| WHAT IS REQUIRED |
In the records below, take the line containing "-333,7 +333,7 @@" and every line following it, and write them out exactly.

Source records:
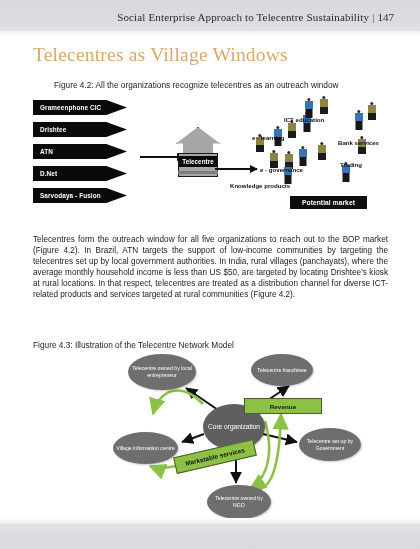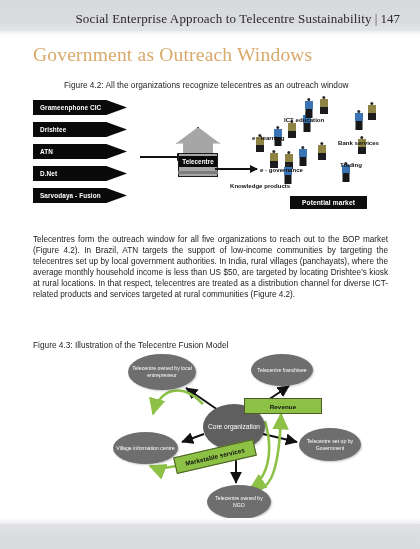--- a/index.html
+++ b/index.html
@@ -32,9 +32,9 @@
 
   
   .runhead{
-    position:absolute;right:20px;top:11px;
+    position:absolute;right:26px;top:11px;
     font-family:"Liberation Serif", serif;
-    font-size:13px;color:#2b2b2b;letter-spacing:.15px;white-space:nowrap;
+    font-size:11px;color:#2b2b2b;letter-spacing:.15px;white-space:nowrap;
   }
   .runhead .sep{padding:0 3px;color:#555;}
   .runhead .pg{letter-spacing:0;}

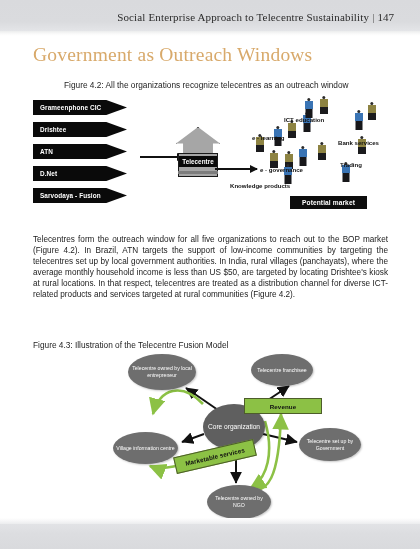--- a/index.html
+++ b/index.html
@@ -200,7 +200,7 @@
     <span>Social  Enterprise Approach to Telecentre Sustainability</span><span class="sep">|</span><span class="pg">147</span>
   </div>
 
-  <div class="sec-title">Government as Outreach Windows</div>
+  <div class="sec-title">Telecentres as Village Windows</div>
 
   <div class="caption cap42">Figure 4.2: All the organizations recognize telecentres as an outreach window</div>
 

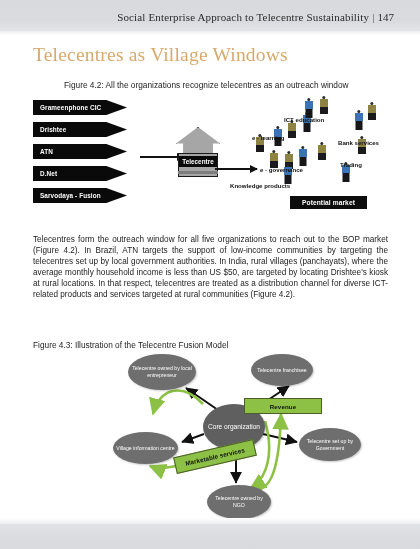--- a/index.html
+++ b/index.html
@@ -51,7 +51,7 @@
     position:absolute;
     font-size:8.3px;color:#1d1d1d;white-space:nowrap;
   }
-  .cap42{left:48px;top:80px;padding-left:16px;}
+  .cap42{left:38px;top:80px;padding-left:16px;}
   .cap43{left:33px;top:340px;}
 
   

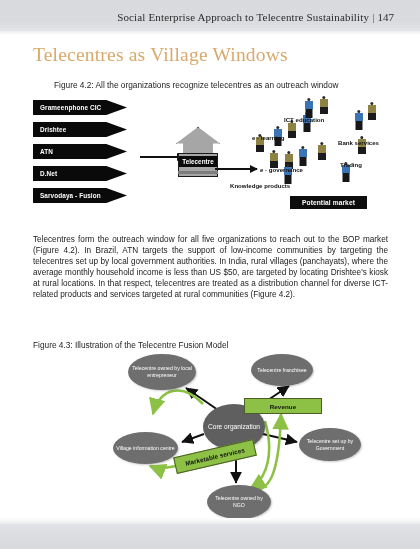--- a/index.html
+++ b/index.html
@@ -333,7 +333,7 @@
 
   <div class="body-par">Telecentres form the outreach window for all five organizations to reach out to the BOP market (Figure 4.2). In Brazil, ATN targets the support of low-income communities by targeting the telecentres set up by local government authorities. In India, rural villages (panchayats), where the average monthly household income is less than US $50, are targeted by locating Drishtee's kiosk at rural locations. In that respect, telecentres are treated as a distribution channel for diverse ICT-related products and services targeted at rural communities (Figure 4.2).</div>
 
-  <div class="caption cap43">Figure 4.3: Illustration of the Telecentre Fusion Model</div>
+  <div class="caption cap43">Figure 4.3: Illustration of the Telecentre Network Model</div>
 
   <div class="fig43">
     <svg viewBox="0 0 420 172">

| RESPONSE BELOW |
@@ -333,7 +333,7 @@
 
   <div class="body-par">Telecentres form the outreach window for all five organizations to reach out to the BOP market (Figure 4.2). In Brazil, ATN targets the support of low-income communities by targeting the telecentres set up by local government authorities. In India, rural villages (panchayats), where the average monthly household income is less than US $50, are targeted by locating Drishtee's kiosk at rural locations. In that respect, telecentres are treated as a distribution channel for diverse ICT-related products and services targeted at rural communities (Figure 4.2).</div>
 
-  <div class="caption cap43">Figure 4.3: Illustration of the Telecentre Fusion Model</div>
+  <div class="caption cap43">Figure 4.3: Illustration of the Telecentre Network Model</div>
 
   <div class="fig43">
     <svg viewBox="0 0 420 172">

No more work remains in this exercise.